The problem
If a line in the data contains "scale", copy it out.

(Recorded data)
* * *
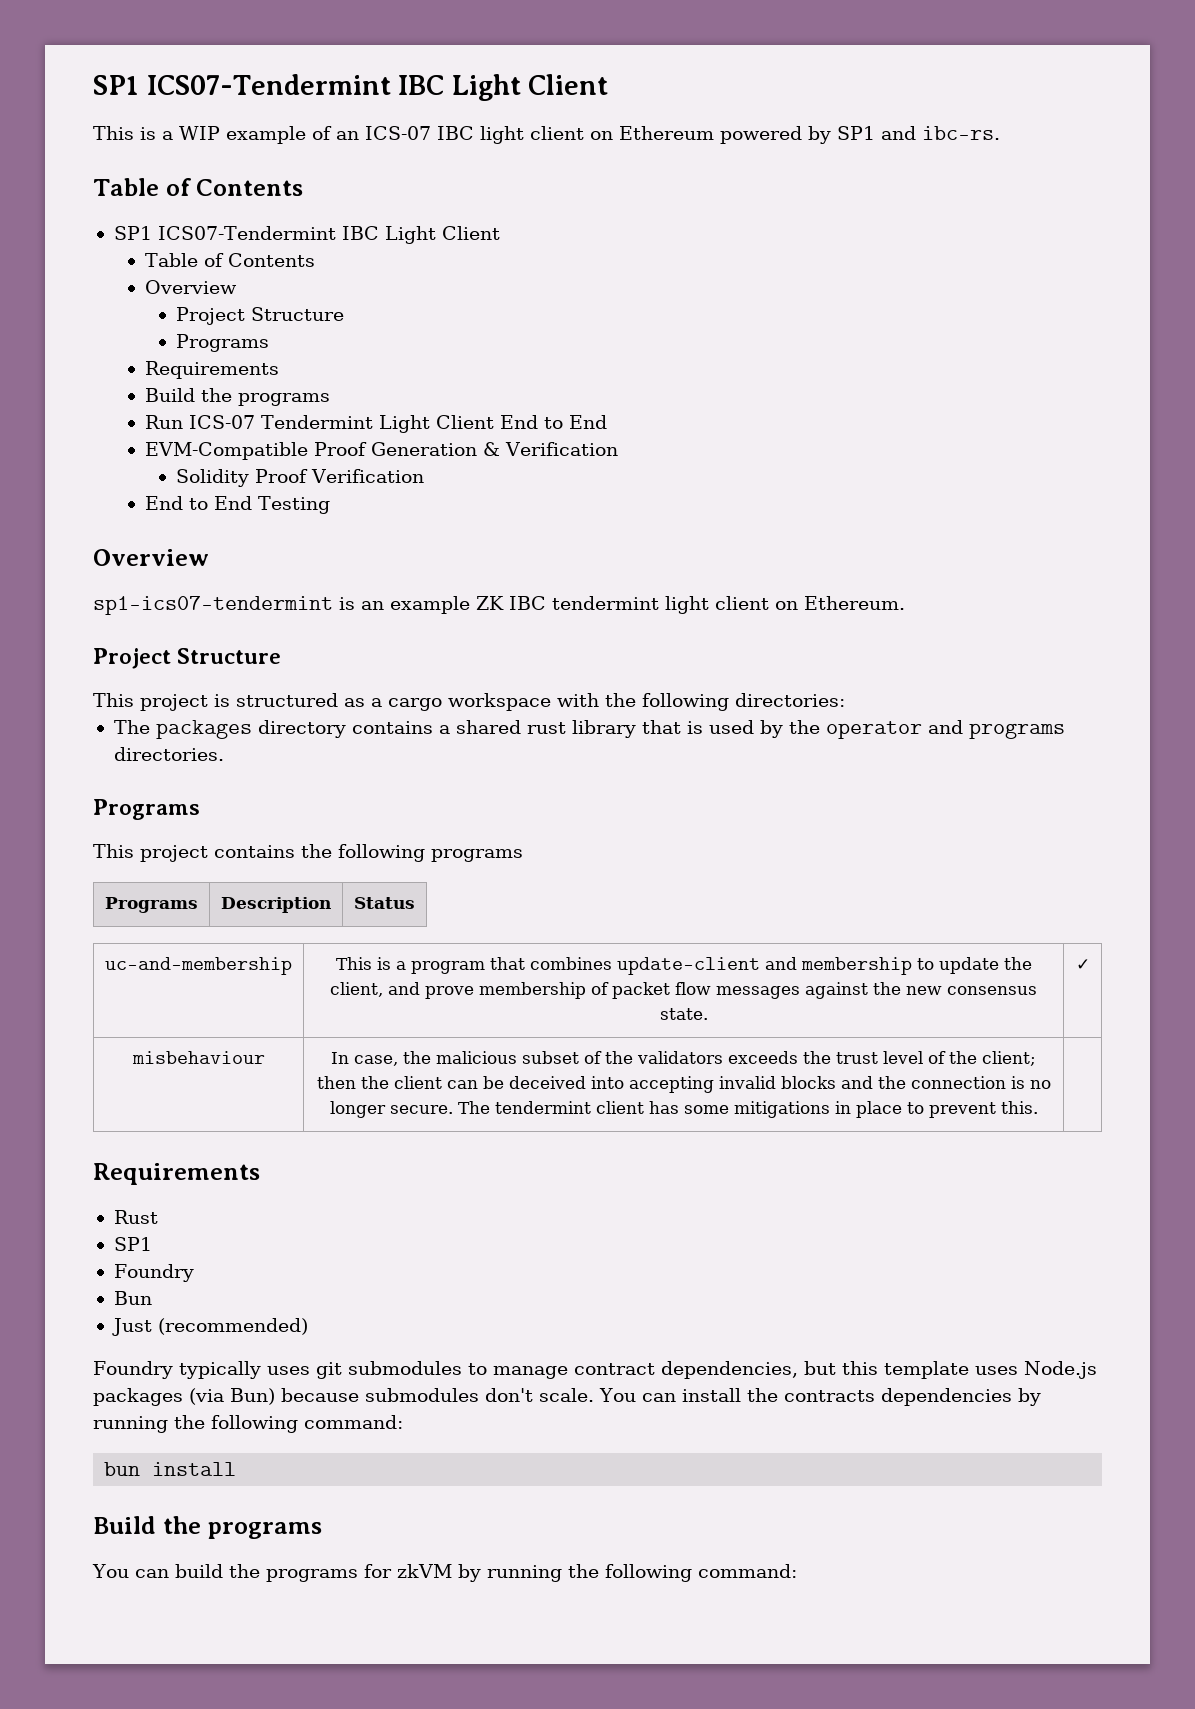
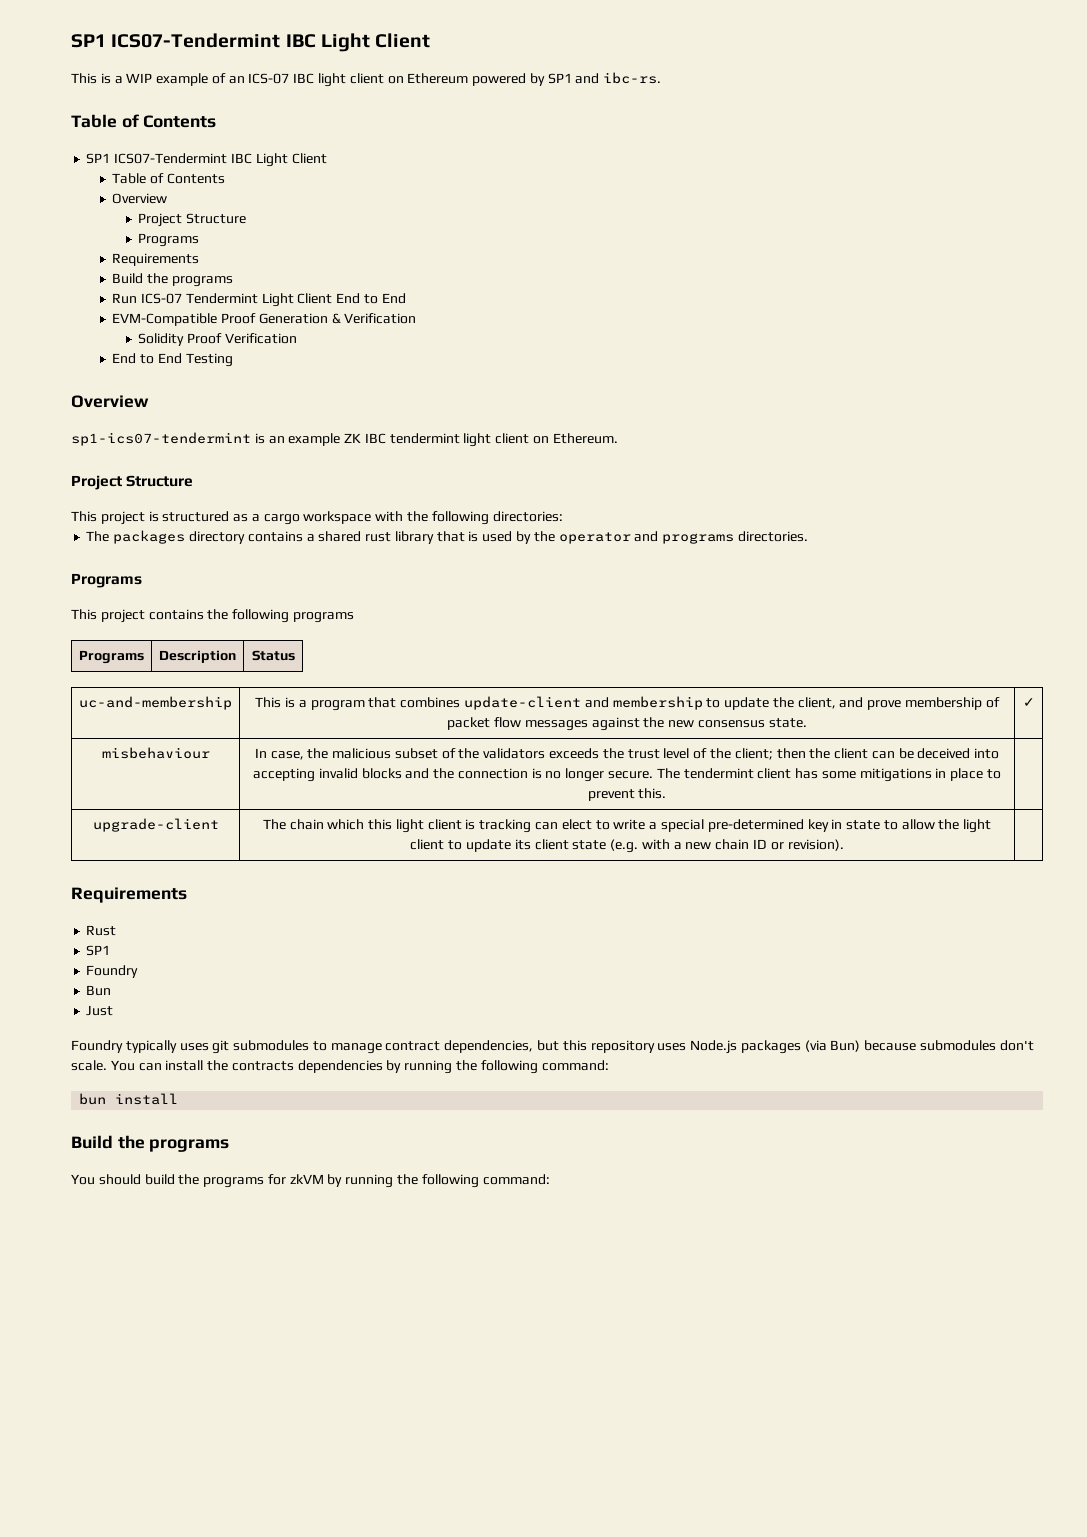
+ upgrade-client | The chain which this light client is tracking can elect to write a special pre-determined key in state to allow the light client to update its client state (e.g. with a new chain ID or revision). |
- Just (recommended)
+ Just
- Foundry typically uses git submodules to manage contract dependencies, but this template uses Node.js packages (via Bun) because submodules don't scale.
+ Foundry typically uses git submodules to manage contract dependencies, but this repository uses Node.js packages (via Bun) because submodules don't scale.
- You can build the programs for zkVM by running the following command:
+ You should build the programs for zkVM by running the following command:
* * *
Task result
- Foundry typically uses git submodules to manage contract dependencies, but this template uses Node.js packages (via Bun) because submodules don't scale.
+ Foundry typically uses git submodules to manage contract dependencies, but this repository uses Node.js packages (via Bun) because submodules don't scale.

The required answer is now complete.